Anticamente il paese era chiamato Polvericci, per via del terreno sabbioso e polveroso; poco abitato, pieno di sterpaglie e fitte boscaglie era la meta preferita dagli eremiti.
Verso l'anno 835 si sa dell'esistenza della parrocchia di S. Damiano dei monaci Avellaniti. Dopo l'anno mille i monaci si trasferirono nell'attuale Polverigi dove fondarono la chiesa di S. Antonino, e nello stesso tempo iniziò la costruzione del "Castello". Questo è avvalorato dal ritrovamento d'una moneta del doge Falerio, ed un mattone recante incisa la data del 1141. L'edificazione terminò dopo il XII secolo, e proprio qui nel 1202 venne stipulato l'accordo di non belligeranza tra le città di Ancona, Osimo e Fermo. L'arco d'entrata, con forma a volta, una volta fornito di saracinesca e ponte levatoio, è tutto ciò che resta dell'antico castello, che ha visto le proprie mura, torri e merlature trasformate in case abitative.
Nel 1323 le frequenti guerriglie tra Guelfi e Ghibellini fecero strage della popolazione e Polverigi fu spogliato dei propri beni da un avventuriero chiamato "Lo Schiavo". In seguito a questi fatti, Polverigi preferì mettersi sotto la protezione di Ancona, con la quale ebbe sempre ottimi rapporti e fu a causa di questi che nel 1517 fu saccheggiata da Ludovico di Fermo durante la guerra del ducato di Urbino.

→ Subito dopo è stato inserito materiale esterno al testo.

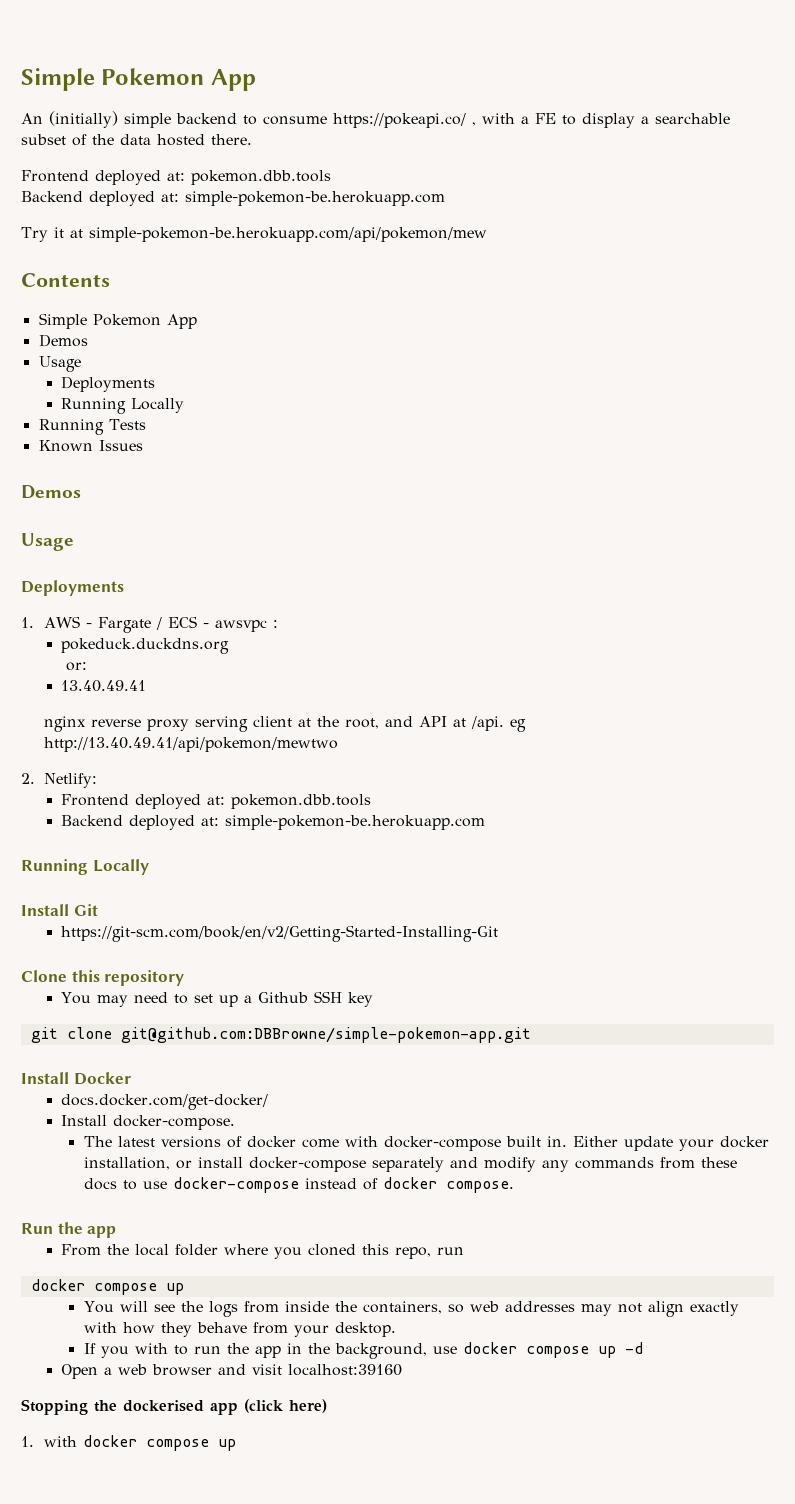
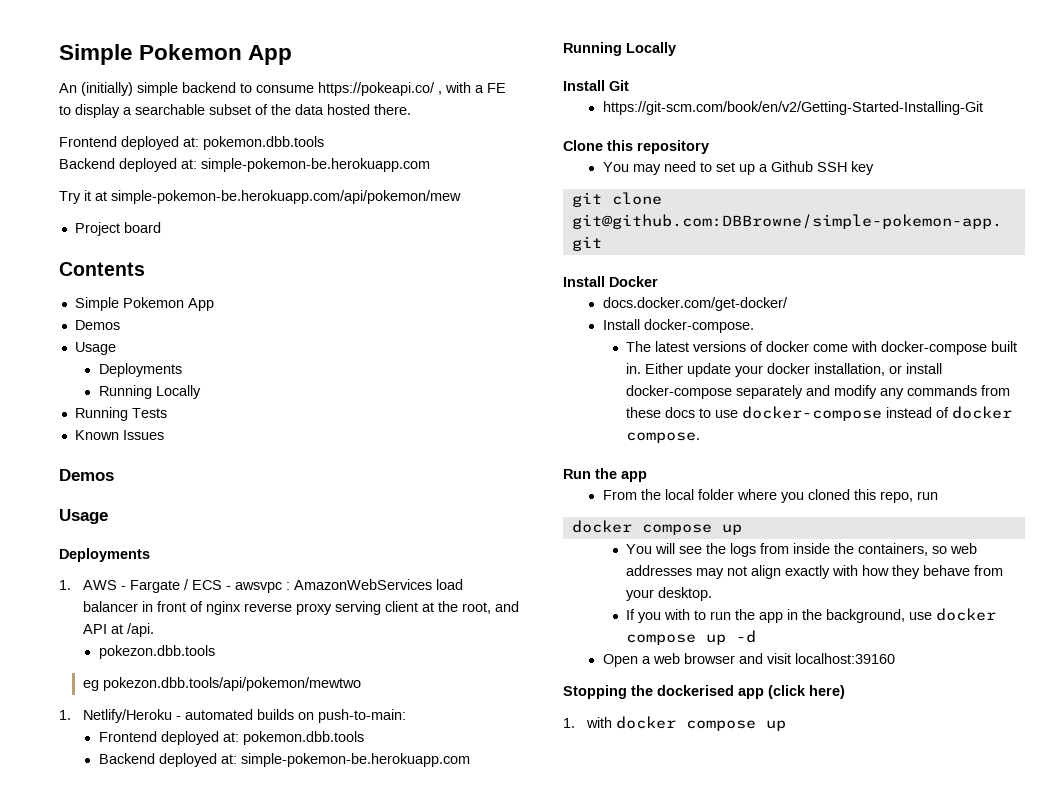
(487, 234) none -> [74,222,161,236] // Project board
[61,638,230,654] [66,662,88,671] [61,680,147,692] // pokeduck.duckdns.org // or: // 13.40.49.41 // -> [293,579,463,590] [82,601,203,612] AmazonWebServices load balancer in front of
[509,719,526,732] [43,737,338,752] [21,773,97,788] eg http://13.40.49.41/api/pokemon/mewtwo // 2. Netlify: -> [98,645,215,659] [82,677,361,691] [59,709,406,723] // pokezon.dbb.tools // eg pokezon.dbb.tools/api/pokemon/mewtwo // 1. Netlify/Heroku - automated builds on push-to-main:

Costruita nel XIV secolo, la Chiesa del Sacramento (Santa Maria Maddalena), conserva ancora gli elementi gotico-romanici iniziali. Tra il XVII e XVIII secolo l'interno fu trasformato in stile barocco, anche se il pavimento ed il soffitto sono rimasti originali. All'interno molti affreschi di diverse epoche: Madonna con Bambino e un S. Agostino, dipinti attorno al quattrocento con stili di scuola marchigiana, e un S. Bernardo baroccheggiante. Anticamente era unita col parco comunale e Villa Nappi, antica residenza oggi sede di Inteatro; mandati via gli Agostiniani nel periodo di governo di Napoleone nel 1815 il tutto fu acquistato dai conti Nappi e successivamente nel 1972 fu venduto al comune.
Opera di Gabuzzi fu la Chiesa parrocchiale di S. Antonio che custodisce un insigne dipinto di Ercole Ramazzani del 1583 intitolata (la deposizione della Croce).
Nella sede municipale di Polverigi in una parete è raffigurato un affresco (la Crocefissione) di scuola marchigiana del '400, recentemente attribuito a Giovanni Antonio Bellinzoni da Pesaro.
Il Roccolo (che prende il nome dalla forma rottondeggiante) delimita il centro storico che un tempo fu quello che circondava con le mura il castello.